## PROMPT
Please copy exactly the part of the records below that opens with the line containing "B.BOX Kutija za grickalice...: 2" and closes with the line containing "delivery date: 2025-12-01 -> 2025-12-02", leaving out any pictures.

## INPUT FOR THIS TASK
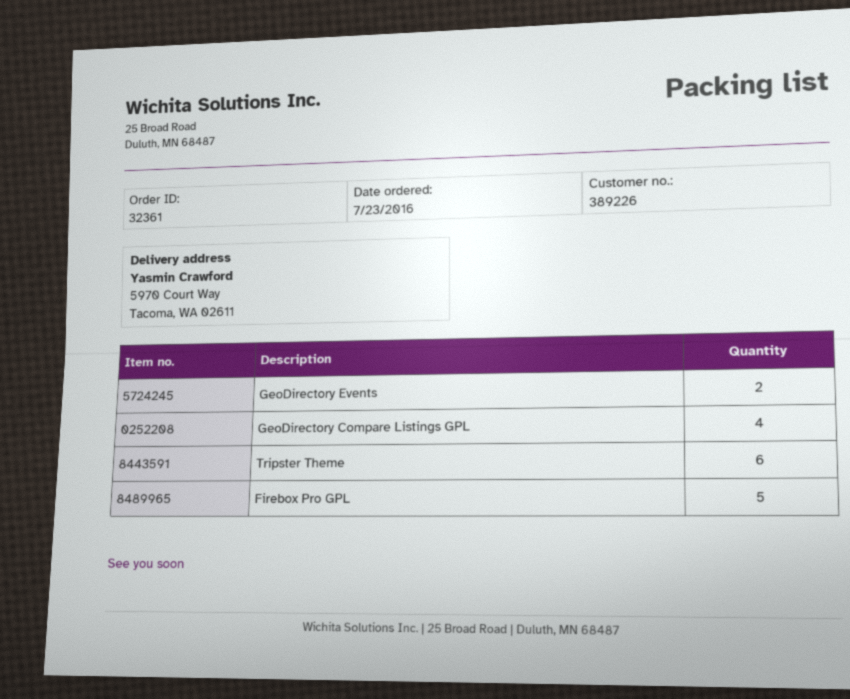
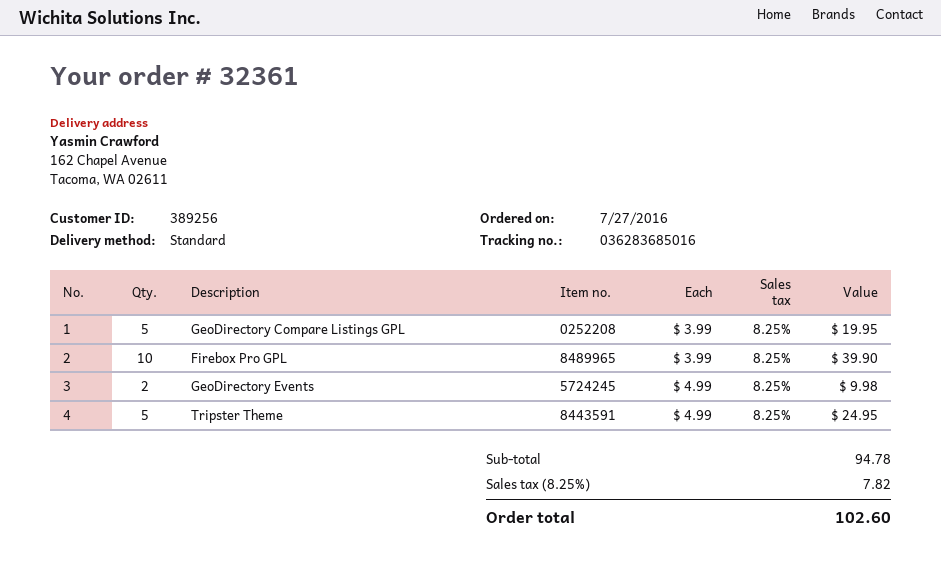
order date: 2016-07-23 -> 2016-07-27
customer number: 389226 -> 389256
ship to: 5970 Court Way, Tacoma, WA 02611 -> 162 Chapel Avenue, Tacoma, WA 02611
GeoDirectory Compare Listings GPL: 4 -> 5
Tripster Theme: 6 -> 5
Firebox Pro GPL: 5 -> 10

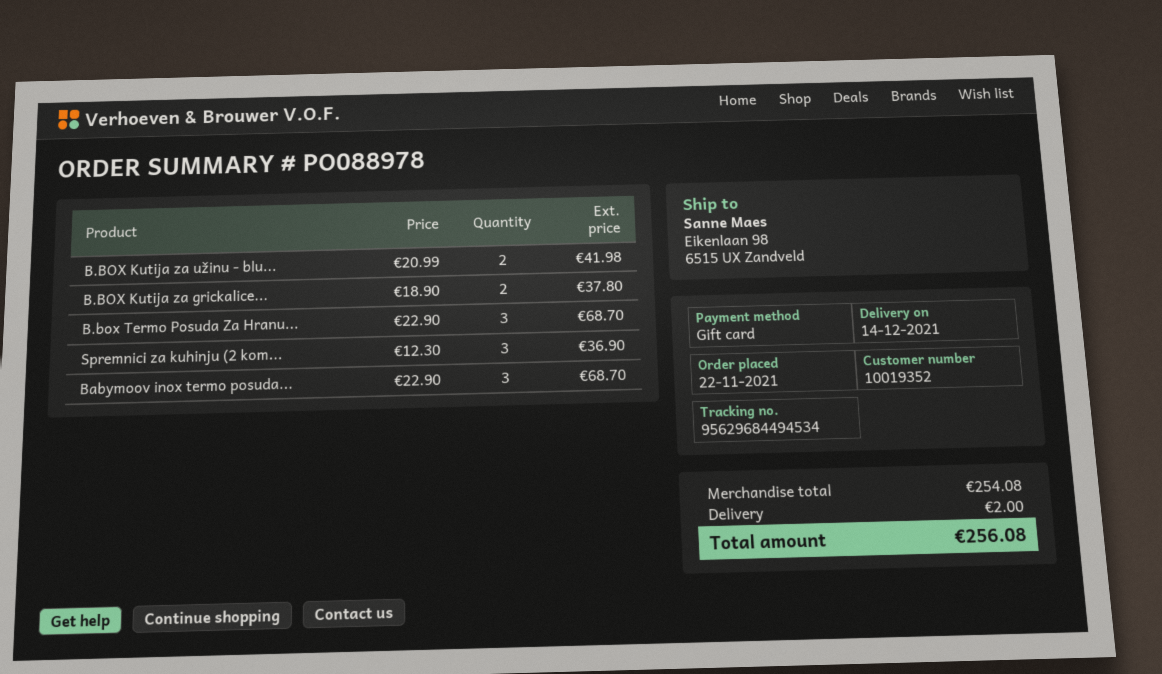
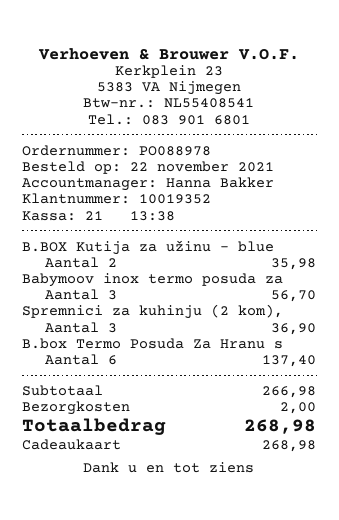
B.BOX Kutija za užinu - blu...: 2 for 41.98 -> 2 for 35.98
B.BOX Kutija za grickalice...: 2 for 37.80 -> none
B.box Termo Posuda Za Hranu...: 3 for 68.70 -> 6 for 137.40
Babymoov inox termo posuda...: 3 for 68.70 -> 3 for 56.70
subtotal: 254.08 -> 266.98
total: 256.08 -> 268.98

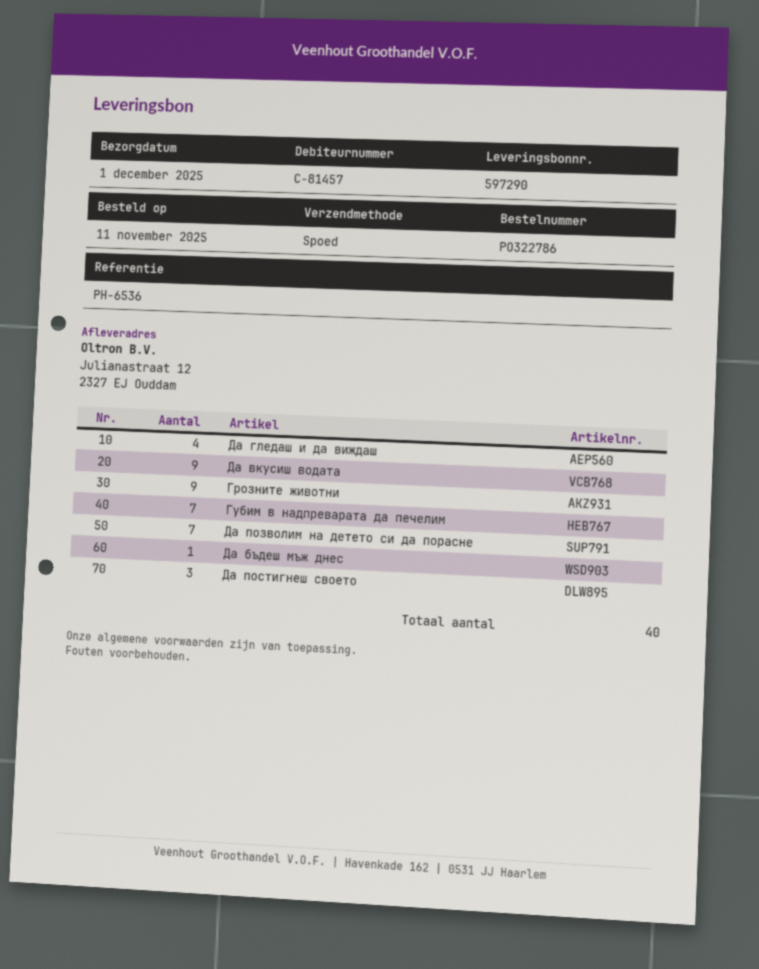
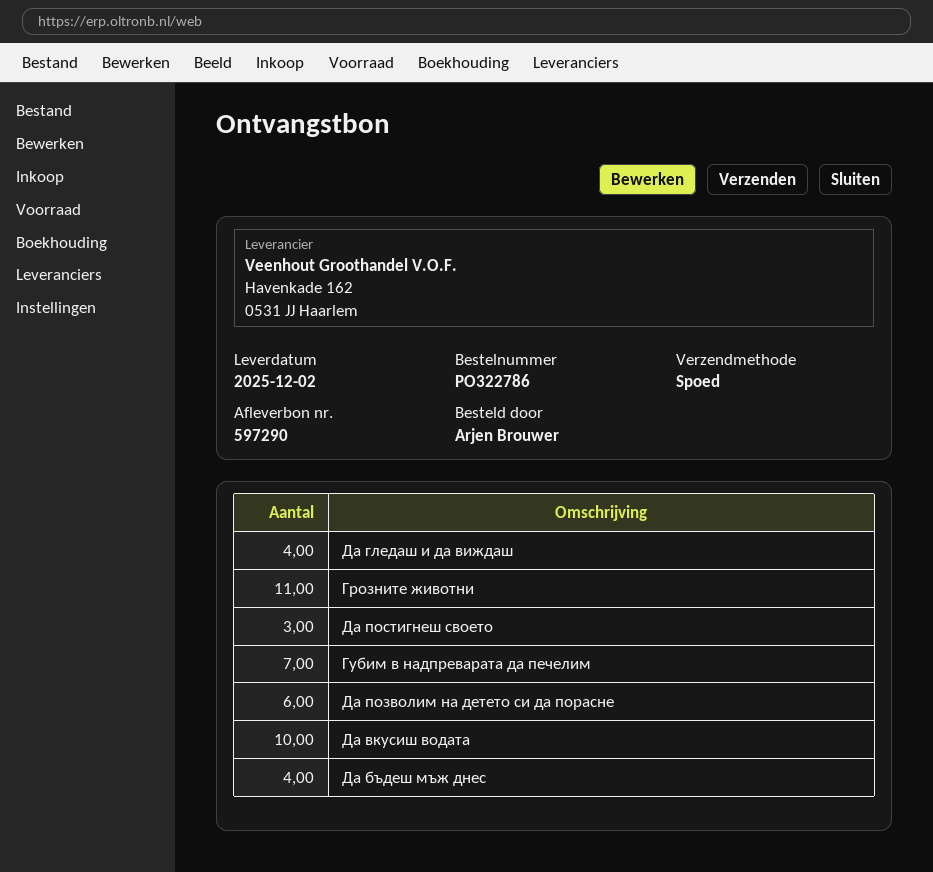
delivery date: 2025-12-01 -> 2025-12-02
Да вкусиш водата: 9 -> 10
Грозните животни: 9 -> 11
Да позволим на детето си да порасне: 7 -> 6
Да бъдеш мъж днес: 1 -> 4

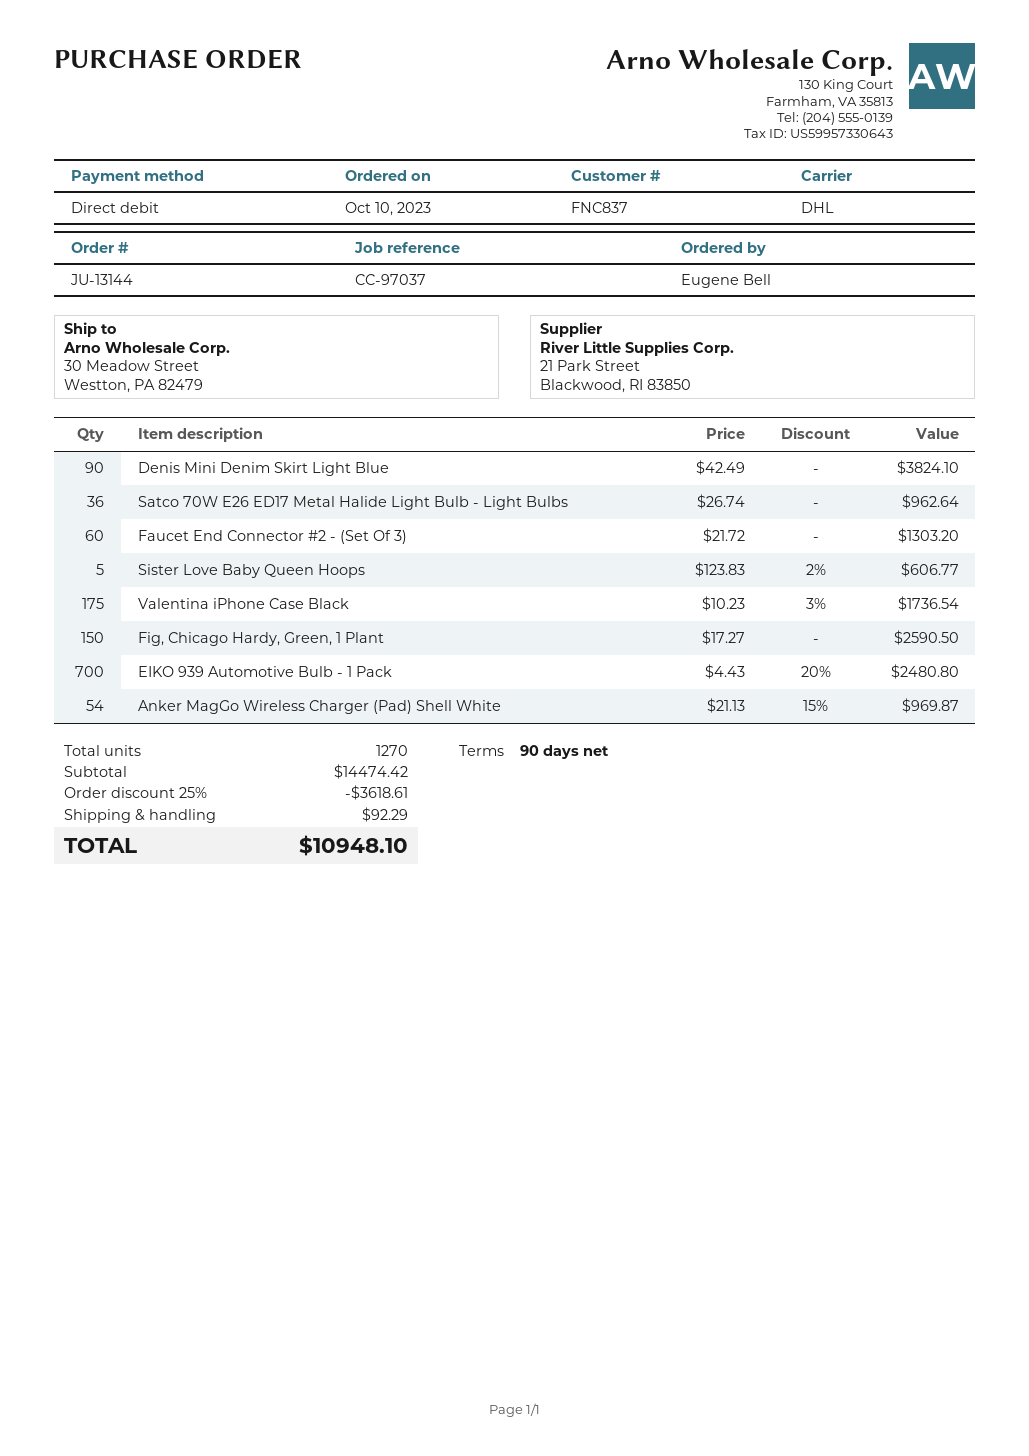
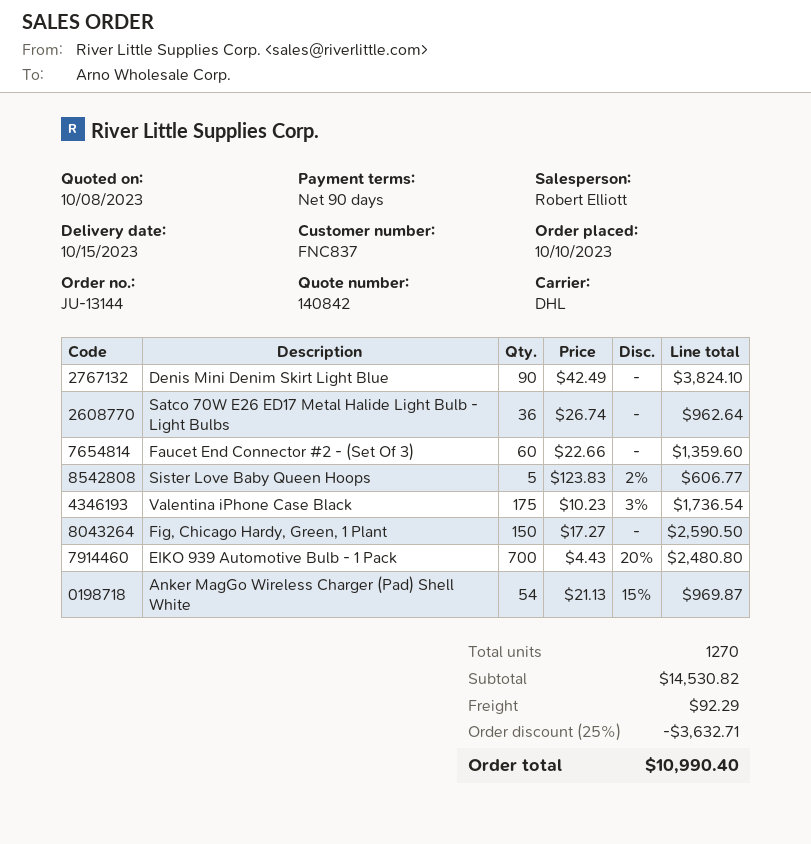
Faucet End Connector #2 - (Set Of 3): 60 x 21.72 = 1303.20 -> 60 x 22.66 = 1359.60
subtotal: 14474.42 -> 14530.82
discount: 25% = 3618.61 -> 25% = 3632.71
total: 10948.10 -> 10990.40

## ANSWER BOX
B.BOX Kutija za grickalice...: 2 for 37.80 -> none
B.box Termo Posuda Za Hranu...: 3 for 68.70 -> 6 for 137.40
Babymoov inox termo posuda...: 3 for 68.70 -> 3 for 56.70
subtotal: 254.08 -> 266.98
total: 256.08 -> 268.98

delivery date: 2025-12-01 -> 2025-12-02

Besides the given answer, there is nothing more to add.